Reviewed by Calculator Editorial Team

Use this US Bank Auto Loan Calculator to estimate your monthly payments, total interest, and loan costs. Simply enter your loan amount, interest rate, and loan term to get an instant calculation.

How to Use This Calculator

To use the US Bank Auto Loan Calculator:

  1. Enter the loan amount you're considering in the "Loan Amount" field.
  2. Input the annual interest rate offered by US Bank in the "Interest Rate" field.
  3. Select the loan term in years from the dropdown menu.
  4. Click the "Calculate" button to see your estimated monthly payment and other details.
  5. Use the "Reset" button to clear all fields and start over.

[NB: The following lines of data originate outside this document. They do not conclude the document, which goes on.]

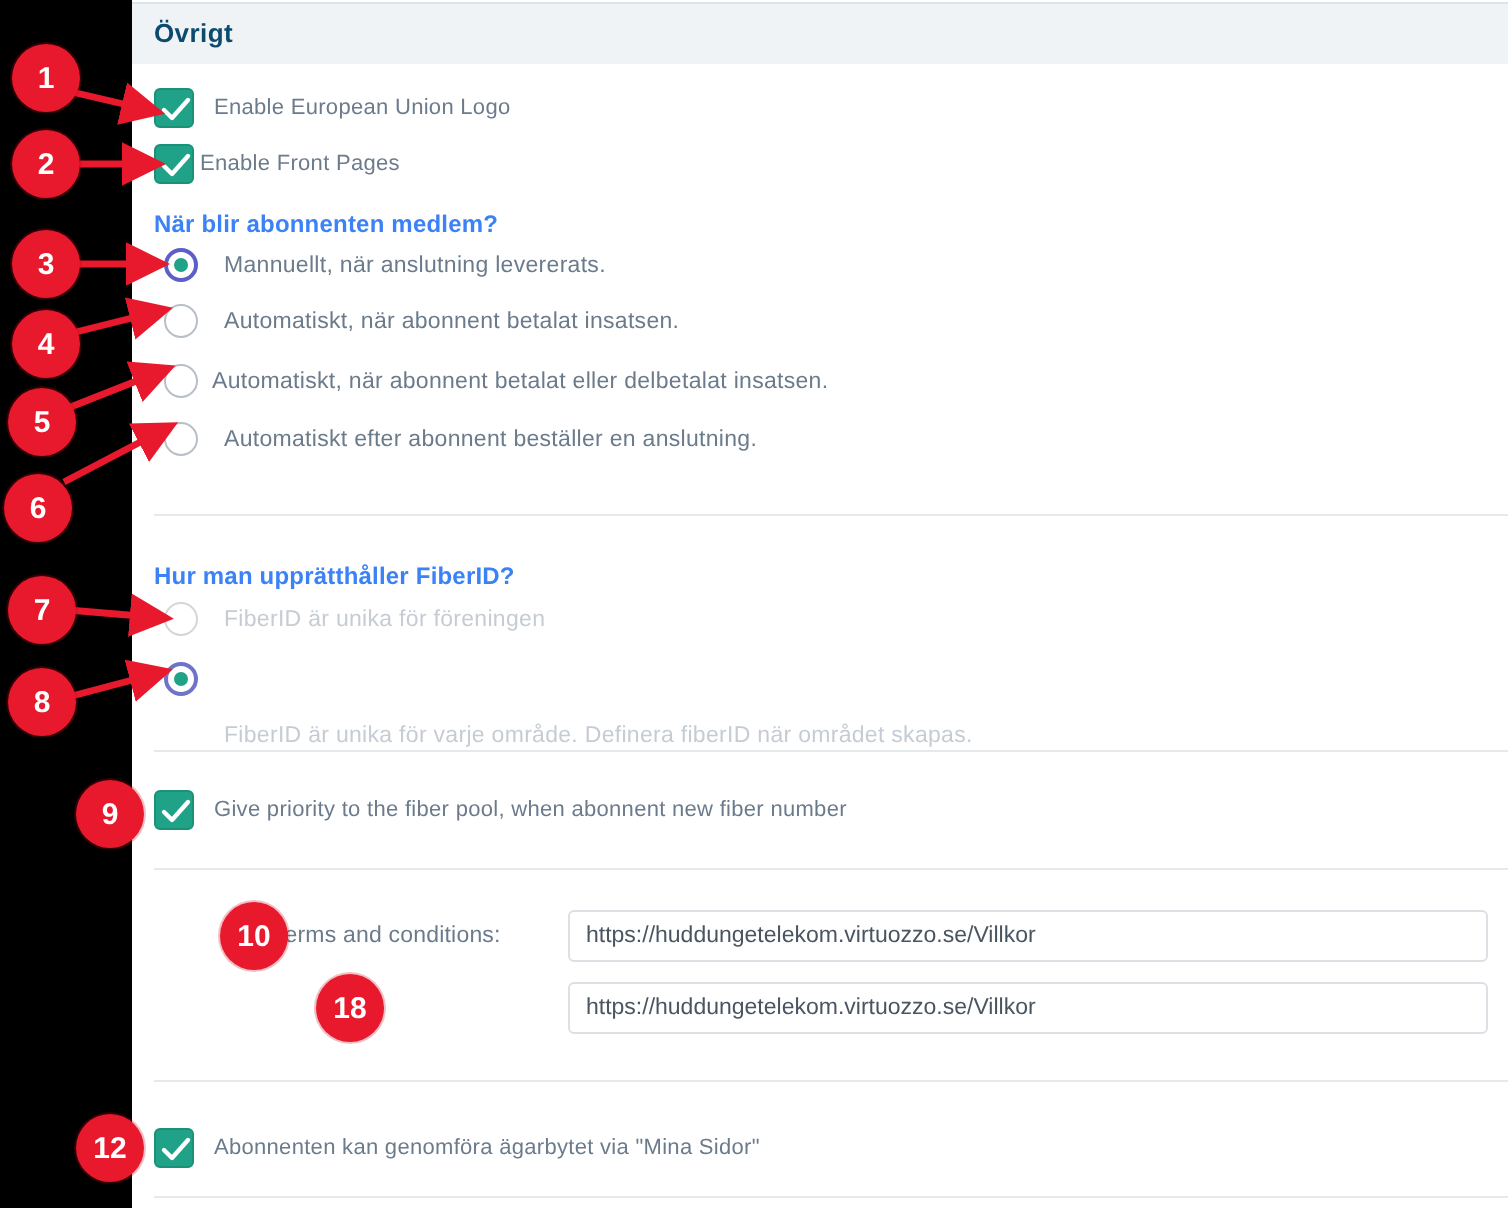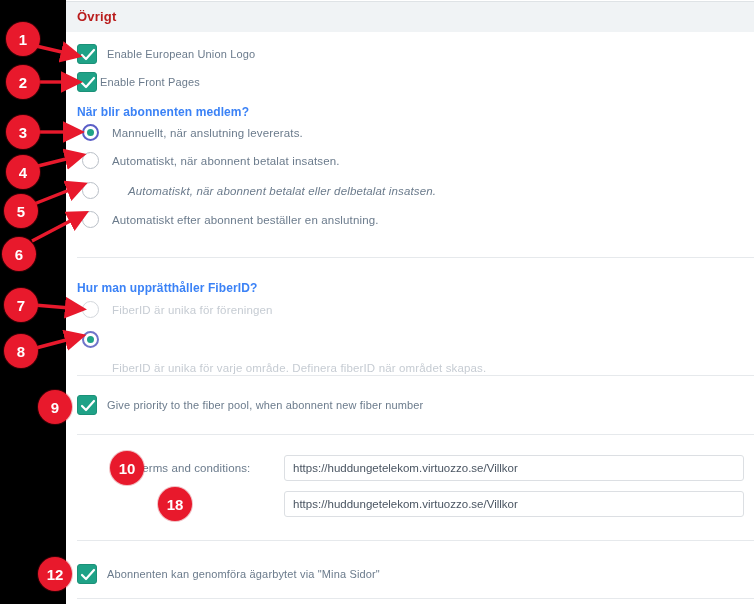--- a/index.html
+++ b/index.html
@@ -30,7 +30,7 @@
   }
   .panel-header .title {
     position: absolute; left: 11px; top: 7px;
-    font-size: 13px; font-weight: bold; color: #b91c1c;
+    font-size: 13px; font-weight: bold; color: #0c4a6e;
     letter-spacing: .2px;
   }
 

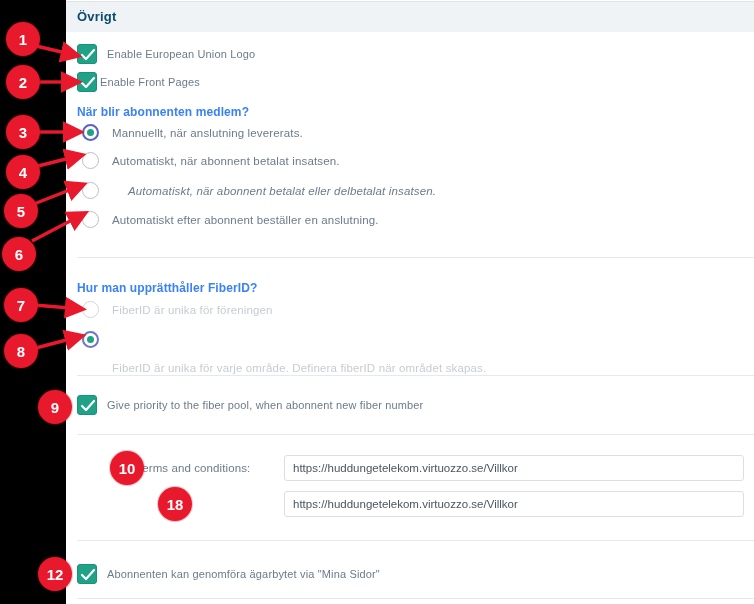--- a/index.html
+++ b/index.html
@@ -140,7 +140,7 @@
     </div>
     <div class="row" style="left:16px; top:182px;">
       <div class="radio"></div>
-      <div class="r-label" style="left:46px; top:3px;font-style:italic;">Automatiskt, när abonnent betalat eller delbetalat insatsen.</div>
+      <div class="r-label" style="left:24px; top:3px;">Automatiskt, när abonnent betalat eller delbetalat insatsen.</div>
     </div>
     <div class="row" style="left:16px; top:211px;">
       <div class="radio"></div>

The calculator will display your estimated monthly payment, total interest paid over the life of the loan, and the total amount paid (principal + interest).

Formula Used

The calculator uses the standard auto loan payment formula:

Monthly Payment = P × [r(1 + r)^n] / [(1 + r)^n - 1]

Where:

  • P = Principal loan amount
  • r = Monthly interest rate (annual rate divided by 12)
  • n = Number of payments (loan term in years × 12)

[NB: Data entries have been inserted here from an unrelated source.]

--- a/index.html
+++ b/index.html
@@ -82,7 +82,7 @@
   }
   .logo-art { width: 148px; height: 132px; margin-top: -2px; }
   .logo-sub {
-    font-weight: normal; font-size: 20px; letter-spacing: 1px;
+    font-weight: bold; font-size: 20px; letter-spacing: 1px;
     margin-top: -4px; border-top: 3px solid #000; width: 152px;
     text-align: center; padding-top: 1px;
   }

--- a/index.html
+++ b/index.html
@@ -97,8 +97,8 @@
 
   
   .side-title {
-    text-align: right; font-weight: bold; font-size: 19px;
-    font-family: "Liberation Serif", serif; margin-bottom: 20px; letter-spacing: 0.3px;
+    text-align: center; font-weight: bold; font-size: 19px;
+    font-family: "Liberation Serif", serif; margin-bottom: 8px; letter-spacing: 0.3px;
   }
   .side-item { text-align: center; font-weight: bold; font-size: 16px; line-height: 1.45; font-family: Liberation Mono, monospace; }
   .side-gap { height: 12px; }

This formula calculates the fixed monthly payment for a loan with a fixed interest rate.

Worked Example

Let's calculate a $25,000 auto loan with a 4.5% annual interest rate over 5 years:

  1. Principal (P) = $25,000
  2. Annual interest rate = 4.5% or 0.045
  3. Monthly interest rate (r) = 0.045 / 12 = 0.00375
  4. Number of payments (n) = 5 × 12 = 60
  5. Plugging into the formula:

    Monthly Payment = $25,000 × [0.00375(1 + 0.00375)^60] / [(1 + 0.00375)^60 - 1]

    = $25,000 × [0.00375 × 1.2288] / [1.2288 - 1]

    = $25,000 × [0.00456] / [0.2288]

    = $25,000 × 0.01994

    = $498.50

Your estimated monthly payment would be $498.50, with a total interest of $1,980 and a total amount paid of $26,980.

Frequently Asked Questions

What is the difference between APR and interest rate?

APR (Annual Percentage Rate) is the total annual cost of credit, including any fees, while the interest rate is the cost of borrowing without fees. APR is always higher than the interest rate.

How does loan term affect my monthly payment?

A longer loan term means lower monthly payments but more total interest paid. A shorter term means higher monthly payments but less total interest.

What factors can affect my auto loan approval?

Credit score, income, employment history, debt-to-income ratio, and down payment amount can all affect loan approval and terms.